» REQUIREMENT
Pictures aside, every line of the listing should be given again exactly.

» LISTED RECORDS
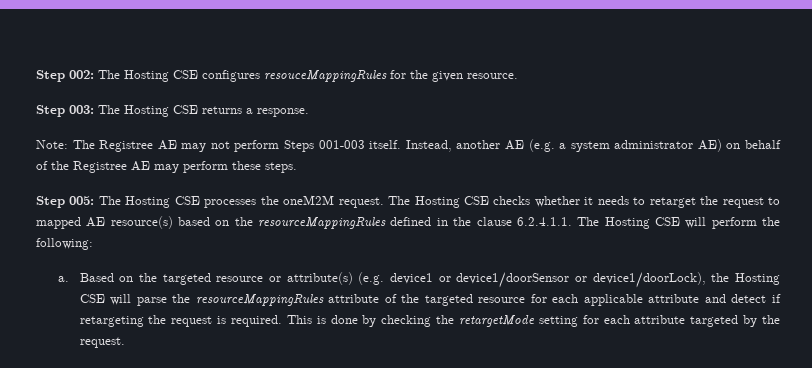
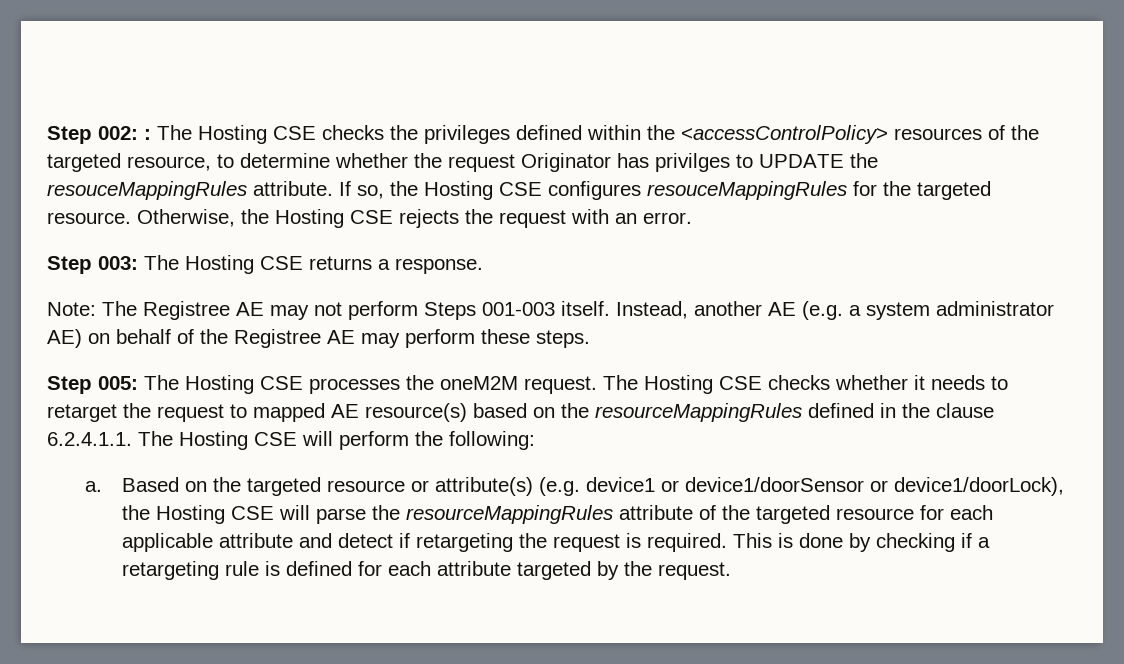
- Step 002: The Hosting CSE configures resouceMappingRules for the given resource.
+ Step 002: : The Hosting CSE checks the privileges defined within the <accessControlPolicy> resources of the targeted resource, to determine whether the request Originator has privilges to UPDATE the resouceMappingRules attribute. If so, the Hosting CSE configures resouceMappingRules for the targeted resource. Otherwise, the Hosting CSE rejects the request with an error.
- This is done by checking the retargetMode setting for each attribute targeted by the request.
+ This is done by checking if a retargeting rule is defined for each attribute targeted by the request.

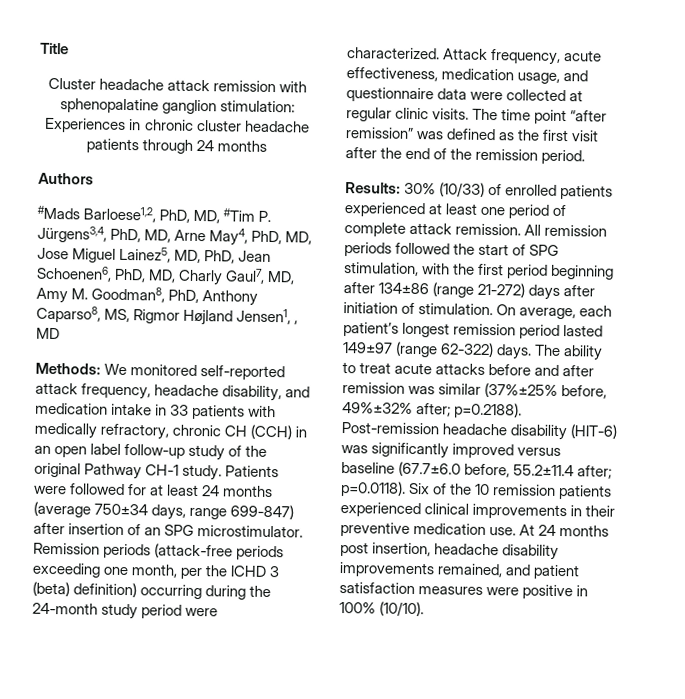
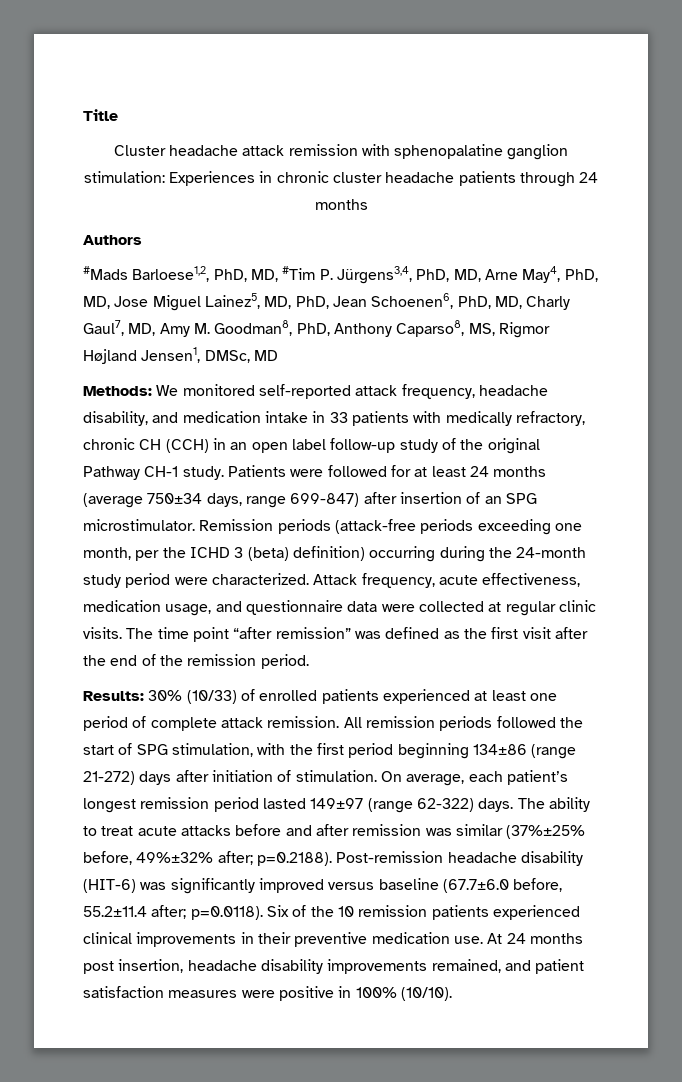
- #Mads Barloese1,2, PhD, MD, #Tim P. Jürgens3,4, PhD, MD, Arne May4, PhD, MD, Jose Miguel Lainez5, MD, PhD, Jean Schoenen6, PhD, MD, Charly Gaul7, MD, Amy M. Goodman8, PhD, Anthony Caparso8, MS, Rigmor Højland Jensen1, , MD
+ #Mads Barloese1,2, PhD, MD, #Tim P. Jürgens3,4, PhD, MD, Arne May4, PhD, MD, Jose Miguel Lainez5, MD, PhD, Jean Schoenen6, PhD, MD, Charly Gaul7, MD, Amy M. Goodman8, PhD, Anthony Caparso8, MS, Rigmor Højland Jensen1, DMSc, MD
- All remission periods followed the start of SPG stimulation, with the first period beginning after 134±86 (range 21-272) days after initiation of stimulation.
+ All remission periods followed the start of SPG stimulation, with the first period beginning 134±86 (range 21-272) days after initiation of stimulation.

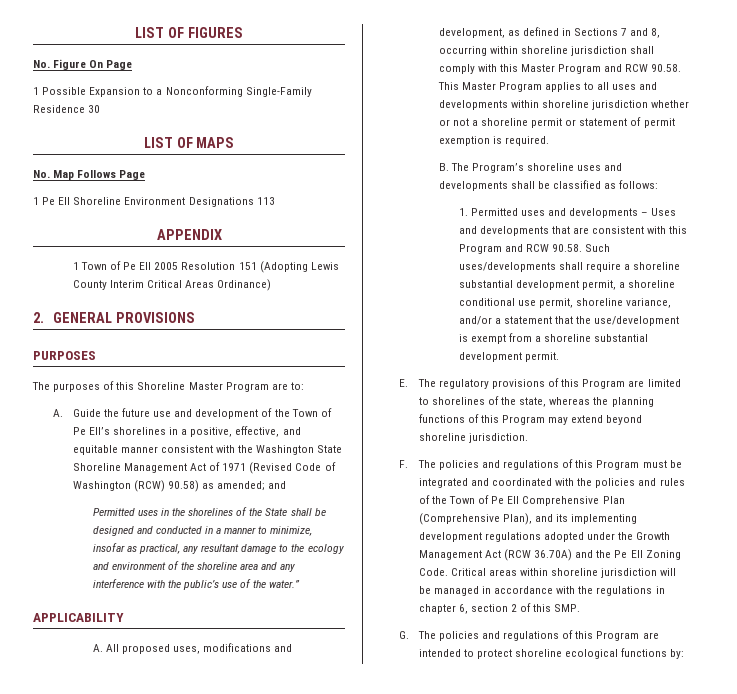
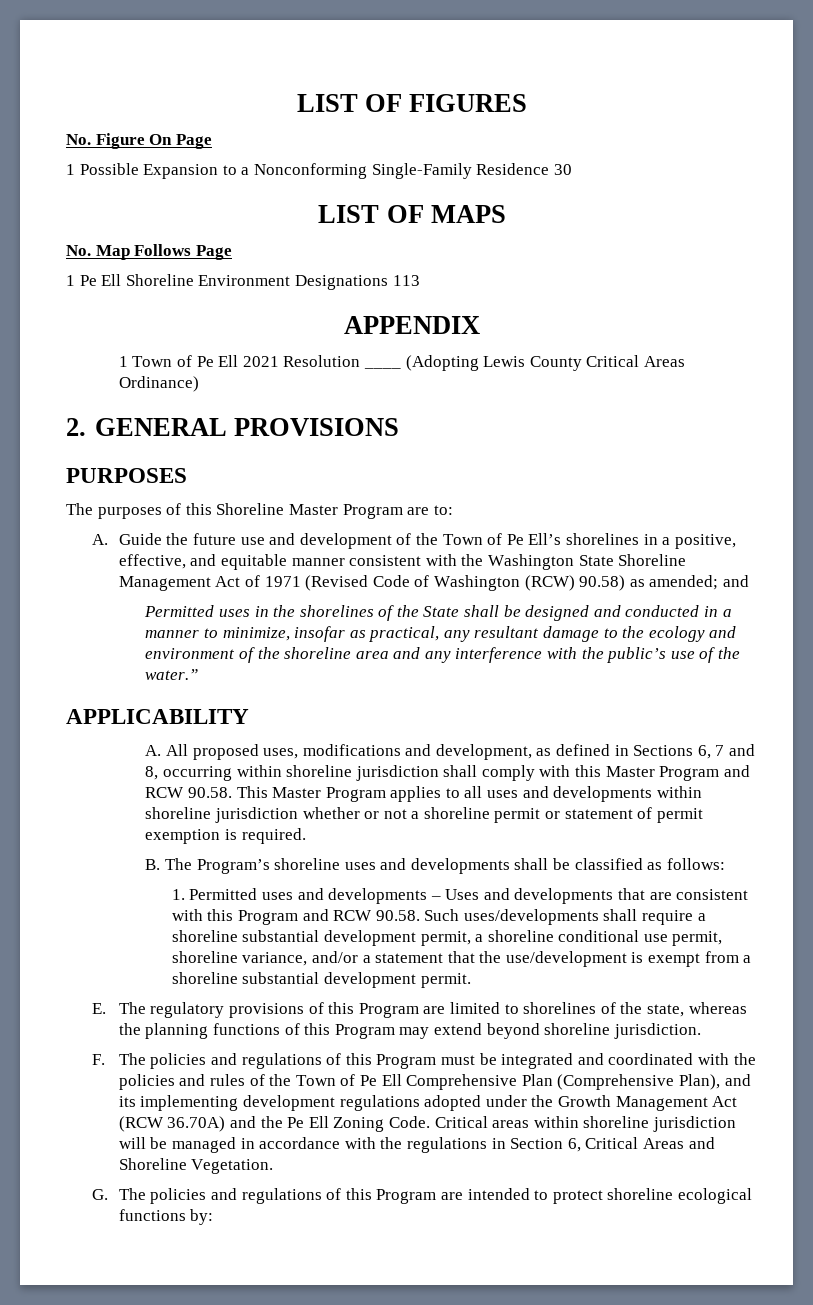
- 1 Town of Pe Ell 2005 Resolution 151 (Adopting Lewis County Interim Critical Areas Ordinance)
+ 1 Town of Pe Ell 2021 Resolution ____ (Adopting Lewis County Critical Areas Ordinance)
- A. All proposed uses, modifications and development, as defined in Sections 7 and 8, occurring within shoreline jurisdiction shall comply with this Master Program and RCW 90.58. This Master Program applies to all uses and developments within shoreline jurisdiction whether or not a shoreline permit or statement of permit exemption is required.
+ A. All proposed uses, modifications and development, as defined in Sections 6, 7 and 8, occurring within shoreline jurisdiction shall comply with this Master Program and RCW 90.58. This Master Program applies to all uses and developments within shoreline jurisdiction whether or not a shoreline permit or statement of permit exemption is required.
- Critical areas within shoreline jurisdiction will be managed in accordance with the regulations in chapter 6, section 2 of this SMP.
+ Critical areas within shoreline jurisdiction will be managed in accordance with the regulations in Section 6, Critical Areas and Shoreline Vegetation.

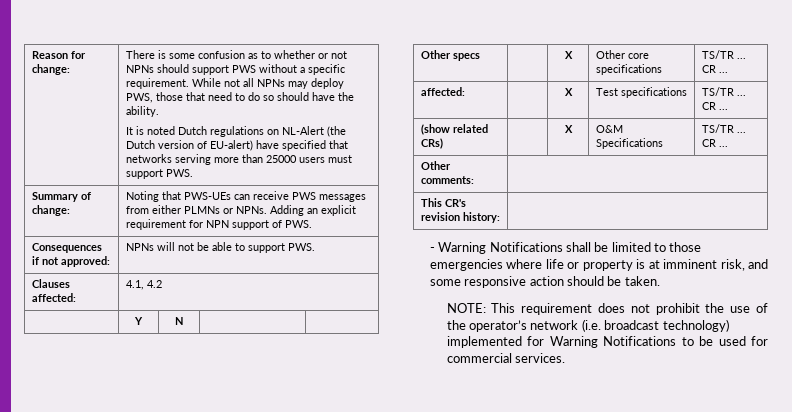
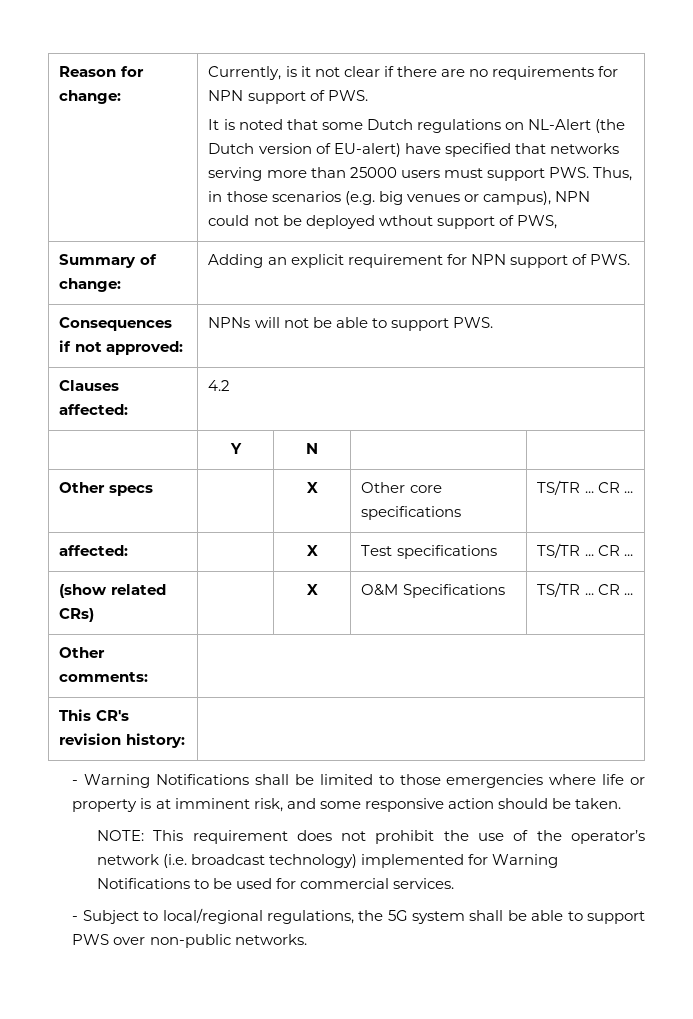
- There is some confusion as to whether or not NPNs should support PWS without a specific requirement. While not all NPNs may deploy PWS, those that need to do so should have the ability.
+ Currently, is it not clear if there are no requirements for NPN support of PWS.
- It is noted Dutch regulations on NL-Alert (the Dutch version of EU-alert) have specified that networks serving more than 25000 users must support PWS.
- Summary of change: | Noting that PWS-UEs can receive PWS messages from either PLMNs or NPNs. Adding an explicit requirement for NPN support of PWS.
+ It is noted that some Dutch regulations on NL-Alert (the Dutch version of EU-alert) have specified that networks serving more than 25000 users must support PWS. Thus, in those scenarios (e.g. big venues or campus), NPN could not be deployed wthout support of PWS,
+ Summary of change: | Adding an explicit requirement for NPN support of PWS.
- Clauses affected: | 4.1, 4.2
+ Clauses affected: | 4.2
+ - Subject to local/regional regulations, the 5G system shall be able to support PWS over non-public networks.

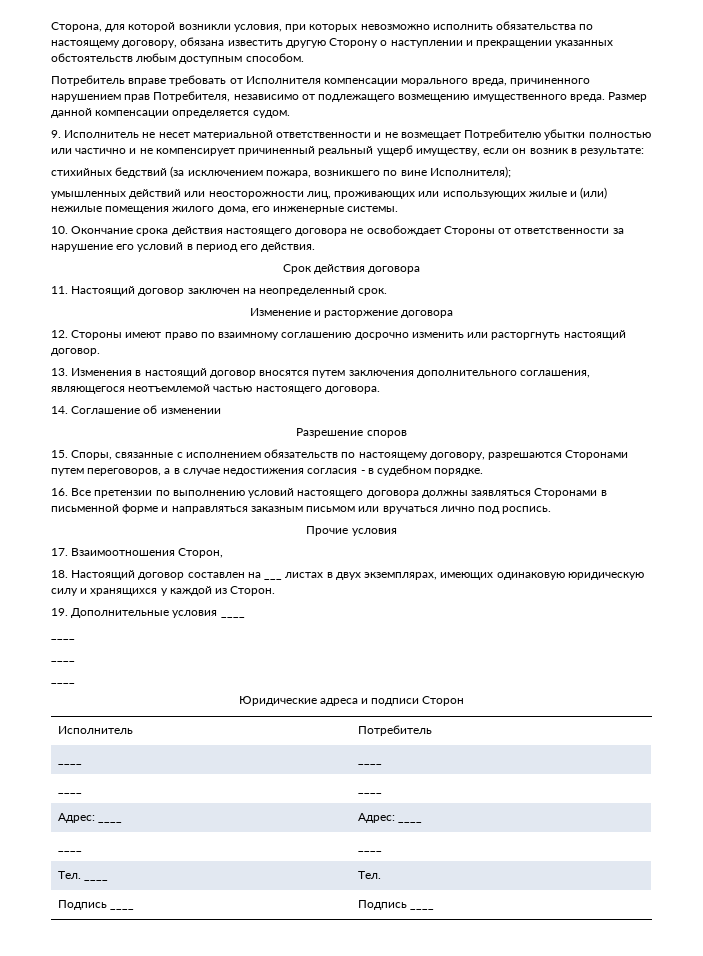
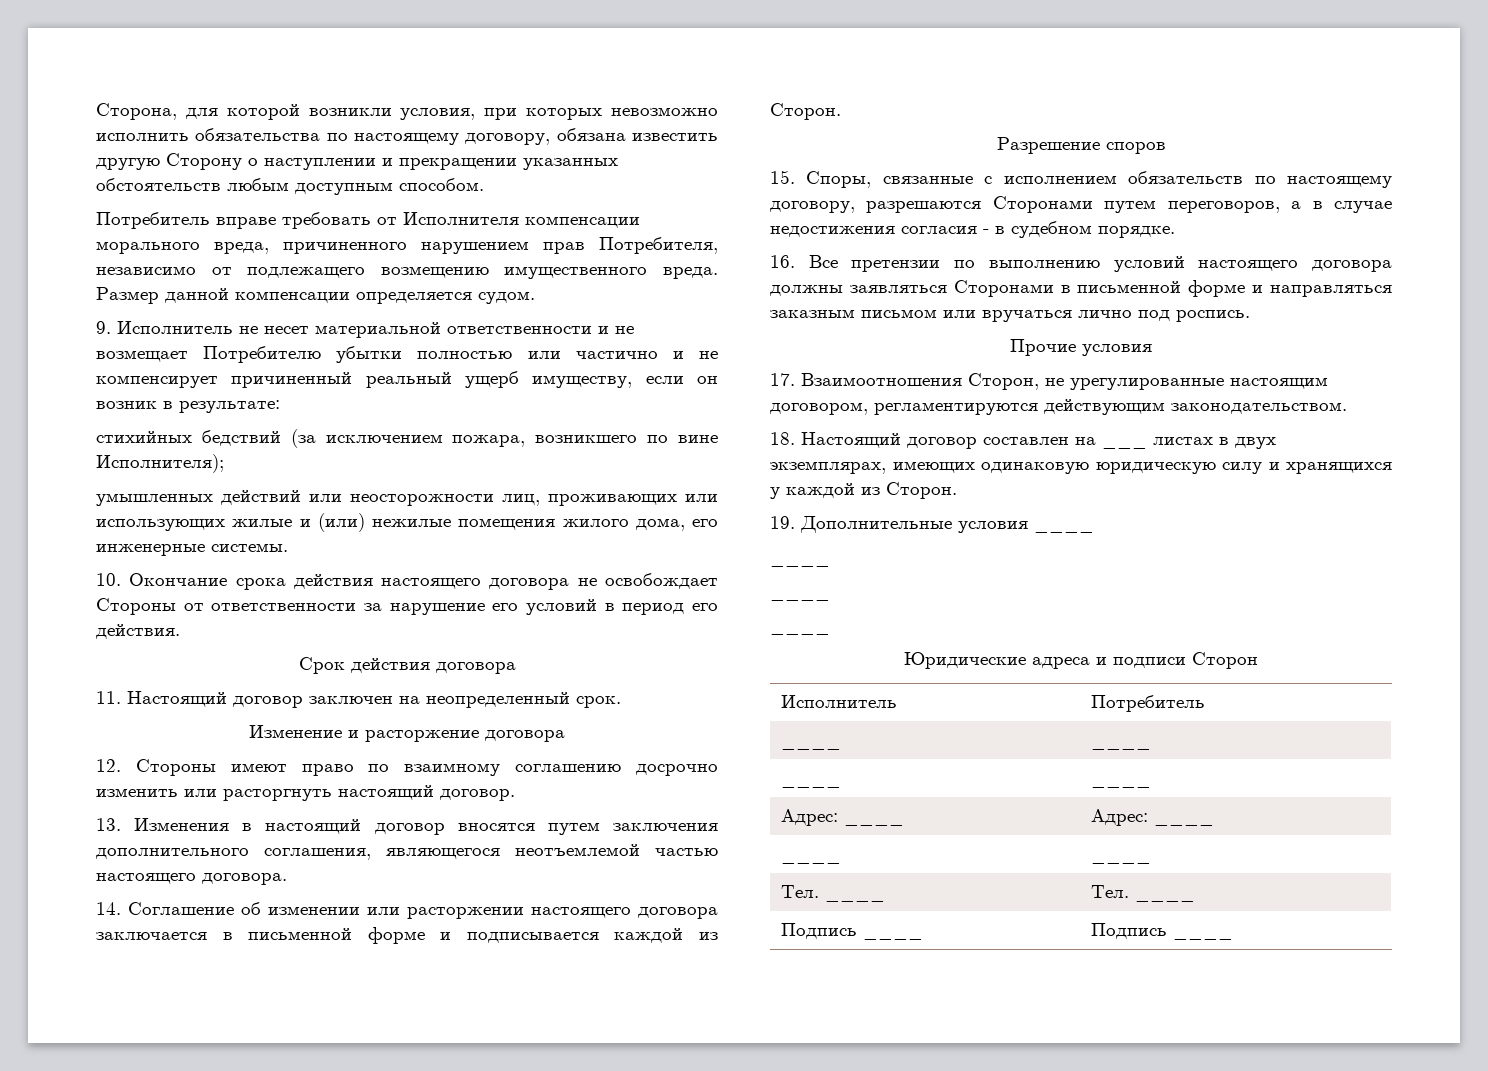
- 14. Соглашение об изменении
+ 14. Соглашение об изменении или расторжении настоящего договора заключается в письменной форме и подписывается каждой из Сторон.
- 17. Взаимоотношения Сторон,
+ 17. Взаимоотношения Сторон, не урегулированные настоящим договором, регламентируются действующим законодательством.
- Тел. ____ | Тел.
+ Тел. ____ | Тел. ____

» PROBLEM SOLUTION
- Step 002: The Hosting CSE configures resouceMappingRules for the given resource.
+ Step 002: : The Hosting CSE checks the privileges defined within the <accessControlPolicy> resources of the targeted resource, to determine whether the request Originator has privilges to UPDATE the resouceMappingRules attribute. If so, the Hosting CSE configures resouceMappingRules for the targeted resource. Otherwise, the Hosting CSE rejects the request with an error.
- This is done by checking the retargetMode setting for each attribute targeted by the request.
+ This is done by checking if a retargeting rule is defined for each attribute targeted by the request.

- #Mads Barloese1,2, PhD, MD, #Tim P. Jürgens3,4, PhD, MD, Arne May4, PhD, MD, Jose Miguel Lainez5, MD, PhD, Jean Schoenen6, PhD, MD, Charly Gaul7, MD, Amy M. Goodman8, PhD, Anthony Caparso8, MS, Rigmor Højland Jensen1, , MD
+ #Mads Barloese1,2, PhD, MD, #Tim P. Jürgens3,4, PhD, MD, Arne May4, PhD, MD, Jose Miguel Lainez5, MD, PhD, Jean Schoenen6, PhD, MD, Charly Gaul7, MD, Amy M. Goodman8, PhD, Anthony Caparso8, MS, Rigmor Højland Jensen1, DMSc, MD
- All remission periods followed the start of SPG stimulation, with the first period beginning after 134±86 (range 21-272) days after initiation of stimulation.
+ All remission periods followed the start of SPG stimulation, with the first period beginning 134±86 (range 21-272) days after initiation of stimulation.

- 1 Town of Pe Ell 2005 Resolution 151 (Adopting Lewis County Interim Critical Areas Ordinance)
+ 1 Town of Pe Ell 2021 Resolution ____ (Adopting Lewis County Critical Areas Ordinance)
- A. All proposed uses, modifications and development, as defined in Sections 7 and 8, occurring within shoreline jurisdiction shall comply with this Master Program and RCW 90.58. This Master Program applies to all uses and developments within shoreline jurisdiction whether or not a shoreline permit or statement of permit exemption is required.
+ A. All proposed uses, modifications and development, as defined in Sections 6, 7 and 8, occurring within shoreline jurisdiction shall comply with this Master Program and RCW 90.58. This Master Program applies to all uses and developments within shoreline jurisdiction whether or not a shoreline permit or statement of permit exemption is required.
- Critical areas within shoreline jurisdiction will be managed in accordance with the regulations in chapter 6, section 2 of this SMP.
+ Critical areas within shoreline jurisdiction will be managed in accordance with the regulations in Section 6, Critical Areas and Shoreline Vegetation.

- There is some confusion as to whether or not NPNs should support PWS without a specific requirement. While not all NPNs may deploy PWS, those that need to do so should have the ability.
+ Currently, is it not clear if there are no requirements for NPN support of PWS.
- It is noted Dutch regulations on NL-Alert (the Dutch version of EU-alert) have specified that networks serving more than 25000 users must support PWS.
- Summary of change: | Noting that PWS-UEs can receive PWS messages from either PLMNs or NPNs. Adding an explicit requirement for NPN support of PWS.
+ It is noted that some Dutch regulations on NL-Alert (the Dutch version of EU-alert) have specified that networks serving more than 25000 users must support PWS. Thus, in those scenarios (e.g. big venues or campus), NPN could not be deployed wthout support of PWS,
+ Summary of change: | Adding an explicit requirement for NPN support of PWS.
- Clauses affected: | 4.1, 4.2
+ Clauses affected: | 4.2
+ - Subject to local/regional regulations, the 5G system shall be able to support PWS over non-public networks.

- 14. Соглашение об изменении
+ 14. Соглашение об изменении или расторжении настоящего договора заключается в письменной форме и подписывается каждой из Сторон.
- 17. Взаимоотношения Сторон,
+ 17. Взаимоотношения Сторон, не урегулированные настоящим договором, регламентируются действующим законодательством.
- Тел. ____ | Тел.
+ Тел. ____ | Тел. ____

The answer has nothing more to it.